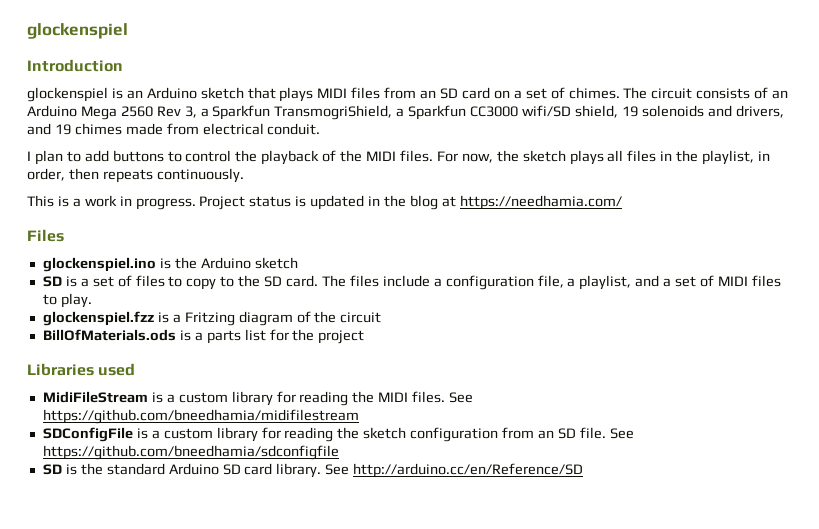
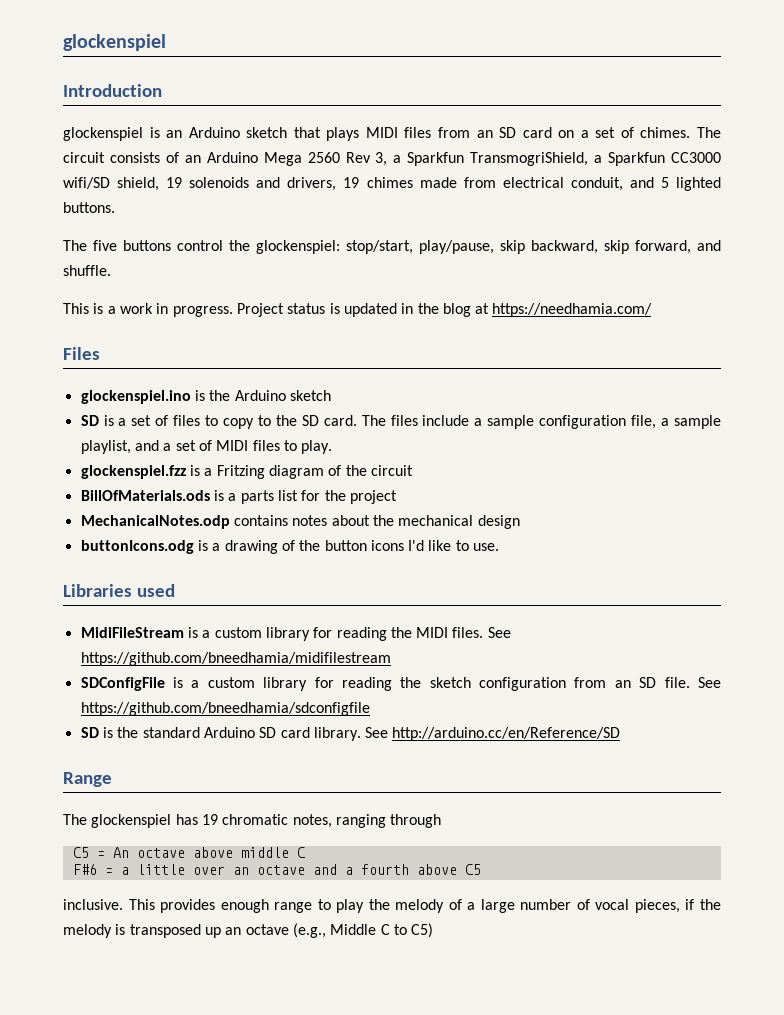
[27,123,51,135] and -> (337, 184) none
[267,123,321,135] [27,150,771,165] [27,168,244,183] conduit. // I plan to add buttons to control the playback of the MIDI files. For now, the sketch plays all files in the playlist, in order, then repeats continuously. -> [570,177,721,191] [63,202,115,213] [63,240,721,254] [63,265,111,276] conduit, and 5 lighted buttons. // The five buttons control the glockenspiel: stop/start, play/pause, skip backward, skip forward, and shuffle.
(442, 282) none -> [487,415,535,429] sample
(576, 282) none -> [673,415,721,429] sample
(365, 337) none -> [80,515,520,529] [80,540,500,554] // MechanicalNotes.odp contains notes about the mechanical design // buttonIcons.odg is a drawing of the button icons I'd like to use.
(584, 470) none -> [63,772,112,787] [63,814,442,828] [72,847,306,858] [72,864,481,875] [63,899,721,913] [63,923,434,938] // Range // The glockenspiel has 19 chromatic notes, ranging through // C5 = An octave above middle C // F#6 = a little over an octave and a fourth above C5 // inclusive. This provides enough range to play the melody of a large number of vocal pieces, if the melody is transposed up an octave (e.g., Middle C to C5)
━━━━
ASSIGNMENT:
Look through the listing above and count the lines where the string "sample" appears. Report the number only.

EXERCISE RESULT:
2